C'est le long fardeau quand on n'a plus une estime,
Pas un seul confident : on se garde ses rimes ;
Ne reste qu'un silence à qui se déclarait.
Comme une radiation descendant d'un ciel lourd,
Tout m'enserre et gouverne en ennui si suprême
Qu'une honte me cerne à m'ouvrir en poème ;
Dans la désaffection, tous les hommes sont sourds.
C'est comme un noir d'abysse où le soi est contraint :
Tout est si décevant ! Autrui si prévisible !
C'est offrir à du vent des présents indicibles,
Et contre un objet lisse un corps chaud qui l'étreint.
Pesant comme un vieux marbre, un souci éternel
Comprime mes élans, me converge et confine
En mon profond dedans où un devoir s'obstine,
Pourquoi tendre mon arbre en un impotent ciel ?
Ne serais-pas sot, dessous ce firmament,
En étant le Dernier – un dieu si solitaire –,
De vouloir encor nier que je suis un mystère
Sans ami ni réseau, pour mon soulagement ?

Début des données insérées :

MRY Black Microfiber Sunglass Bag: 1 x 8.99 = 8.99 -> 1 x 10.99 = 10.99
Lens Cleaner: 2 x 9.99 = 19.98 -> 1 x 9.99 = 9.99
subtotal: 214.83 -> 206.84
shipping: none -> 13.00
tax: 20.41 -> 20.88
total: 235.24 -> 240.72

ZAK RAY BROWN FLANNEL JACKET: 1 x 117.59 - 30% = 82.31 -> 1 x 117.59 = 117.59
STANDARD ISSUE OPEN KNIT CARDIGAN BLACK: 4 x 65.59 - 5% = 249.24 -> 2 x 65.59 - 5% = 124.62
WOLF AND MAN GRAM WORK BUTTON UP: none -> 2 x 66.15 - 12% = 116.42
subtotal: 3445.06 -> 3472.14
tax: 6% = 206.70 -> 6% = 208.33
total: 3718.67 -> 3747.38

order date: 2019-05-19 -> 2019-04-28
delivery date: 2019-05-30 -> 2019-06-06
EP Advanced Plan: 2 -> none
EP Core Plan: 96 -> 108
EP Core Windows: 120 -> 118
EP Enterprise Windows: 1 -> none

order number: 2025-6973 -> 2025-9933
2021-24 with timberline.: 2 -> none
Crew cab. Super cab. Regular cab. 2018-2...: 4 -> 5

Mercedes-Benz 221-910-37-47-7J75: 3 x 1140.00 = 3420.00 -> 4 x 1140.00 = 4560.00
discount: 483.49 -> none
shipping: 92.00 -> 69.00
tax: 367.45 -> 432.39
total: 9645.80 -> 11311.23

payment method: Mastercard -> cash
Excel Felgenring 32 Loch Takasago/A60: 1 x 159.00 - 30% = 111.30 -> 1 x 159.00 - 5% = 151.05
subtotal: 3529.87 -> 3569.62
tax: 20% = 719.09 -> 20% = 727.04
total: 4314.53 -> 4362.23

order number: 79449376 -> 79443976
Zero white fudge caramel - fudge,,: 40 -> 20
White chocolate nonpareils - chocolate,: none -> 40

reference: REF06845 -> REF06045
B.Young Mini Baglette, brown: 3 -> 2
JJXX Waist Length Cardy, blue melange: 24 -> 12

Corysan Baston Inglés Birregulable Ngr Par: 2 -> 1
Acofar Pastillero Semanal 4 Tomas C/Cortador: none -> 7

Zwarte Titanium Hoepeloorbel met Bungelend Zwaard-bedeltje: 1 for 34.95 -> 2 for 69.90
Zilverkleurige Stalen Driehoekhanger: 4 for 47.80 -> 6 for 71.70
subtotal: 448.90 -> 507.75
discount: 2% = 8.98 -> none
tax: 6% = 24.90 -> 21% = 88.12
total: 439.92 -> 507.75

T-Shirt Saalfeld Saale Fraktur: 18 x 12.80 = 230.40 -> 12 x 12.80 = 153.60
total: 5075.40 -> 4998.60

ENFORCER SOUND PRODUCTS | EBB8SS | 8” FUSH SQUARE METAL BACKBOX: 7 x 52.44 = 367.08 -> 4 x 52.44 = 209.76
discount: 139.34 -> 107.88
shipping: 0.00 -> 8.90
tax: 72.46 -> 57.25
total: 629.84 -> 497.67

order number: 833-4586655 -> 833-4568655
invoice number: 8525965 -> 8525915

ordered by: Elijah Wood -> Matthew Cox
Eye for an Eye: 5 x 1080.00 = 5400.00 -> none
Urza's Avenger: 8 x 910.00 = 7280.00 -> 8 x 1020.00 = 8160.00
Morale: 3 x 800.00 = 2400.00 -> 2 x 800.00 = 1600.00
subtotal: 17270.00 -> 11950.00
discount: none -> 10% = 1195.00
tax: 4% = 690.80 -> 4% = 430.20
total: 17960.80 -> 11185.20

Fataliste et reclus sous le toit d'un esprit,
Tout est si condamné à ne pas me comprendre !
Et j'irais me donner sans qu'aucun puisse rendre
De ces mots qu'il m'a lus un effort qu'il m'a pris ?!
Mais je fais mon labeur dans mon petit bureau.
Ô ma Muse, plains-moi ! Reconnais ma souffrance !
Vivre ainsi tant d'émois sans un homme qui pense :
Même toi ! oh ! malheur ! ne vis qu'en mon cerveau...
Je resterai fidèle, au moins, à mon honneur :
Comme pousse la corne à mes mains qui écrivent,
Qu'en vie étale et morne, un travail se poursuive,
Ni loin ni proche d'Elle, à part, ô ma Hauteur !
Écrit le 16 décembre 2024. Publié le 1er avril 2025.